▽

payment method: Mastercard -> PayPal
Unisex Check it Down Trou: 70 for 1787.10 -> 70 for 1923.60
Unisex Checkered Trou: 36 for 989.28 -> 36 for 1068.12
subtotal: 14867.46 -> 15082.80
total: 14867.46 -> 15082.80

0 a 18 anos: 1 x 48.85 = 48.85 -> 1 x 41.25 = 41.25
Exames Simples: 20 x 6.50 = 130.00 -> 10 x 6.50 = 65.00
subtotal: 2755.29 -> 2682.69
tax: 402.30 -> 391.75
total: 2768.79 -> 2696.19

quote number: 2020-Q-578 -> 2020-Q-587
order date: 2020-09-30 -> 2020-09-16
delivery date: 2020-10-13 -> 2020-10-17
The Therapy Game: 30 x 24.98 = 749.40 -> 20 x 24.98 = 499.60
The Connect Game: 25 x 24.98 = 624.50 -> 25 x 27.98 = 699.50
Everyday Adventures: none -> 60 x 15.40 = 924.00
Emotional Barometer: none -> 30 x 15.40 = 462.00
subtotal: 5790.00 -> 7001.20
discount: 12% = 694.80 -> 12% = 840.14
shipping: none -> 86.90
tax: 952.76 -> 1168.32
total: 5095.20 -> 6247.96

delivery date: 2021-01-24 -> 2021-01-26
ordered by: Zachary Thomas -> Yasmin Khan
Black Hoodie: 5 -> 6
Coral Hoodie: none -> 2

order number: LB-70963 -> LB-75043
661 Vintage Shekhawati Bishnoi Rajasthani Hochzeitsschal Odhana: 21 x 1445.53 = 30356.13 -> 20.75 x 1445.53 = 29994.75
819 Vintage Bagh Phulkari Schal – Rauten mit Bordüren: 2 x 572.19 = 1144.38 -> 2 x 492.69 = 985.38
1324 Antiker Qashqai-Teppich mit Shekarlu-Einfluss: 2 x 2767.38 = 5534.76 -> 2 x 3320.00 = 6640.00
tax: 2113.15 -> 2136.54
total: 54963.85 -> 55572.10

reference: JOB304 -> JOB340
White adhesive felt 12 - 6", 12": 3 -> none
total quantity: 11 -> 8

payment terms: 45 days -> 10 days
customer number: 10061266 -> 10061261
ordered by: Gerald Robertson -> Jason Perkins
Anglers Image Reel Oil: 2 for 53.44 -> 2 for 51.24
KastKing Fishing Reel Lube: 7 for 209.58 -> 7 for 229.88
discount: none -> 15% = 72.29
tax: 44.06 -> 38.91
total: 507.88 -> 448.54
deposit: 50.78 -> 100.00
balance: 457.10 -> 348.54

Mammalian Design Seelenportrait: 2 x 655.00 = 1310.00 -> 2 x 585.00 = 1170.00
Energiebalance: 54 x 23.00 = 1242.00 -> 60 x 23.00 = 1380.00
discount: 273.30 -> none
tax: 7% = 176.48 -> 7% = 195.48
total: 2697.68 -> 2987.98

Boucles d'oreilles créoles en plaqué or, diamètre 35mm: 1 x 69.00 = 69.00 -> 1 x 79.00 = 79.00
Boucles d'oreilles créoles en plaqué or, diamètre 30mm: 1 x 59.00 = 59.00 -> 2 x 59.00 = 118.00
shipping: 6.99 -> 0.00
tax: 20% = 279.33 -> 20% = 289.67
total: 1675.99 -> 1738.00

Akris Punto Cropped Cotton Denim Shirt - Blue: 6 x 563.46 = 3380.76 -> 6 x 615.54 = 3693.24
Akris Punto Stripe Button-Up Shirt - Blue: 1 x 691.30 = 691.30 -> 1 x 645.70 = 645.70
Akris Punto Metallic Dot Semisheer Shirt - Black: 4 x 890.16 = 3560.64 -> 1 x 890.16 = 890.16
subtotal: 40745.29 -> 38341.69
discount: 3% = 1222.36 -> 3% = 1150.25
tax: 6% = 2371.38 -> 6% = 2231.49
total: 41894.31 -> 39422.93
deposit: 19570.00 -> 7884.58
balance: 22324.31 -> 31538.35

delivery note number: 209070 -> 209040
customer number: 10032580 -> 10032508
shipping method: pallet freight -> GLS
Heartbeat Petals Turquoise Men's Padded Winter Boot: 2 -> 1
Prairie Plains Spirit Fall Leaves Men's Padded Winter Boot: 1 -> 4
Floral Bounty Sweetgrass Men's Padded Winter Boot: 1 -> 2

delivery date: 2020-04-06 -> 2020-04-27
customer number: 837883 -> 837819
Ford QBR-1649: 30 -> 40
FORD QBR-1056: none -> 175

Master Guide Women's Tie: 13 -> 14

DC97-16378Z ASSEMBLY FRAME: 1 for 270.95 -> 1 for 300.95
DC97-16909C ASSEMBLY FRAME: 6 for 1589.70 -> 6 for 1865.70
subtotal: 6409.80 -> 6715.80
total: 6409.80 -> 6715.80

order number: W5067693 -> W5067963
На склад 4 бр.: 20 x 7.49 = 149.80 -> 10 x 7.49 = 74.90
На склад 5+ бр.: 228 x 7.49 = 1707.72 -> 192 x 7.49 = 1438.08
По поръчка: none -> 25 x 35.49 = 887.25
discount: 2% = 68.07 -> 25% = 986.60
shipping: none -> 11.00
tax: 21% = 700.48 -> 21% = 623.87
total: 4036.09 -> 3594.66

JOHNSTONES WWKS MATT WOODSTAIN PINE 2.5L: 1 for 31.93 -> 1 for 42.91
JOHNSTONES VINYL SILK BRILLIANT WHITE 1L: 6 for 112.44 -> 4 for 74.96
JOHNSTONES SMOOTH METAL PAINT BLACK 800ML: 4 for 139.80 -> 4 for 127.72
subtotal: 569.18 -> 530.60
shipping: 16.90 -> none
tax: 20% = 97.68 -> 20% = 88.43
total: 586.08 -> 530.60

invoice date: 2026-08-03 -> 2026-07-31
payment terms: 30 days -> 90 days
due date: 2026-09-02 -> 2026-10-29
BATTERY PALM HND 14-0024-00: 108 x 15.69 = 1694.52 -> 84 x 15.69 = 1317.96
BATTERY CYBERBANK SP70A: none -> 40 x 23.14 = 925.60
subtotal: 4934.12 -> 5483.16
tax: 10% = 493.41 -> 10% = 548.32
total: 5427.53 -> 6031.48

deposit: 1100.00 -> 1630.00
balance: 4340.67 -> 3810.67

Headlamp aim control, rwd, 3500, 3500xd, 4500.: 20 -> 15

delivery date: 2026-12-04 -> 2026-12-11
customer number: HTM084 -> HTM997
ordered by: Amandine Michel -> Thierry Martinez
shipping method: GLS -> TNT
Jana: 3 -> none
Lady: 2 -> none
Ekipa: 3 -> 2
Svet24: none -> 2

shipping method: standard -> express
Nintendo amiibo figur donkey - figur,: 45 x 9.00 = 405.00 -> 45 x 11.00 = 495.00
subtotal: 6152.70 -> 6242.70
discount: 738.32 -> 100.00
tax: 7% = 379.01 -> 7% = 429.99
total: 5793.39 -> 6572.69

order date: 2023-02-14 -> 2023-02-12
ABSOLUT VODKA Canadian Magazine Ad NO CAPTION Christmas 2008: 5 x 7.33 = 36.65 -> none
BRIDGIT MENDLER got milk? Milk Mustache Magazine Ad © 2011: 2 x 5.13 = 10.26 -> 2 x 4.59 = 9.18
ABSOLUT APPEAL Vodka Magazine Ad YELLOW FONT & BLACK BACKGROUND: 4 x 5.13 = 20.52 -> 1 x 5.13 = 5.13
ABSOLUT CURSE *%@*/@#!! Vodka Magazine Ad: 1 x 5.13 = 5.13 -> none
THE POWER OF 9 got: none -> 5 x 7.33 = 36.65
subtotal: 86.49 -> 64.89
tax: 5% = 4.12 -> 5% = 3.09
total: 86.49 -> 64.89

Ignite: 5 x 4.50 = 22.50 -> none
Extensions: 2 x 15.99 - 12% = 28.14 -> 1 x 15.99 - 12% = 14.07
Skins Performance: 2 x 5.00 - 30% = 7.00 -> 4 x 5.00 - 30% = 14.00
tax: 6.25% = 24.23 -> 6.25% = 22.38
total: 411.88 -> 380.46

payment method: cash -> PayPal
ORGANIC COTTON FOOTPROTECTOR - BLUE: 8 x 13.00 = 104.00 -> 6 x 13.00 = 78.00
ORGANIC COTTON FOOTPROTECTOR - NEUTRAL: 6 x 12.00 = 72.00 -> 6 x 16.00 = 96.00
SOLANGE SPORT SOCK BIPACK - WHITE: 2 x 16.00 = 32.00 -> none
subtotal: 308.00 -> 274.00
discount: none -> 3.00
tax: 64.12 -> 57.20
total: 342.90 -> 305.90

△

PROBLEM REQUIREMENTS: Look above for the line with "order number: W5067693 -> W5067963"; retype exactly that line, every line after it up to the line with "order date: 2023-02-14 -> 2023-02-12", and that line too, nothing else.

ANSWER TO THIS TASK:
order number: W5067693 -> W5067963
На склад 4 бр.: 20 x 7.49 = 149.80 -> 10 x 7.49 = 74.90
На склад 5+ бр.: 228 x 7.49 = 1707.72 -> 192 x 7.49 = 1438.08
По поръчка: none -> 25 x 35.49 = 887.25
discount: 2% = 68.07 -> 25% = 986.60
shipping: none -> 11.00
tax: 21% = 700.48 -> 21% = 623.87
total: 4036.09 -> 3594.66

JOHNSTONES WWKS MATT WOODSTAIN PINE 2.5L: 1 for 31.93 -> 1 for 42.91
JOHNSTONES VINYL SILK BRILLIANT WHITE 1L: 6 for 112.44 -> 4 for 74.96
JOHNSTONES SMOOTH METAL PAINT BLACK 800ML: 4 for 139.80 -> 4 for 127.72
subtotal: 569.18 -> 530.60
shipping: 16.90 -> none
tax: 20% = 97.68 -> 20% = 88.43
total: 586.08 -> 530.60

invoice date: 2026-08-03 -> 2026-07-31
payment terms: 30 days -> 90 days
due date: 2026-09-02 -> 2026-10-29
BATTERY PALM HND 14-0024-00: 108 x 15.69 = 1694.52 -> 84 x 15.69 = 1317.96
BATTERY CYBERBANK SP70A: none -> 40 x 23.14 = 925.60
subtotal: 4934.12 -> 5483.16
tax: 10% = 493.41 -> 10% = 548.32
total: 5427.53 -> 6031.48

deposit: 1100.00 -> 1630.00
balance: 4340.67 -> 3810.67

Headlamp aim control, rwd, 3500, 3500xd, 4500.: 20 -> 15

delivery date: 2026-12-04 -> 2026-12-11
customer number: HTM084 -> HTM997
ordered by: Amandine Michel -> Thierry Martinez
shipping method: GLS -> TNT
Jana: 3 -> none
Lady: 2 -> none
Ekipa: 3 -> 2
Svet24: none -> 2

shipping method: standard -> express
Nintendo amiibo figur donkey - figur,: 45 x 9.00 = 405.00 -> 45 x 11.00 = 495.00
subtotal: 6152.70 -> 6242.70
discount: 738.32 -> 100.00
tax: 7% = 379.01 -> 7% = 429.99
total: 5793.39 -> 6572.69

order date: 2023-02-14 -> 2023-02-12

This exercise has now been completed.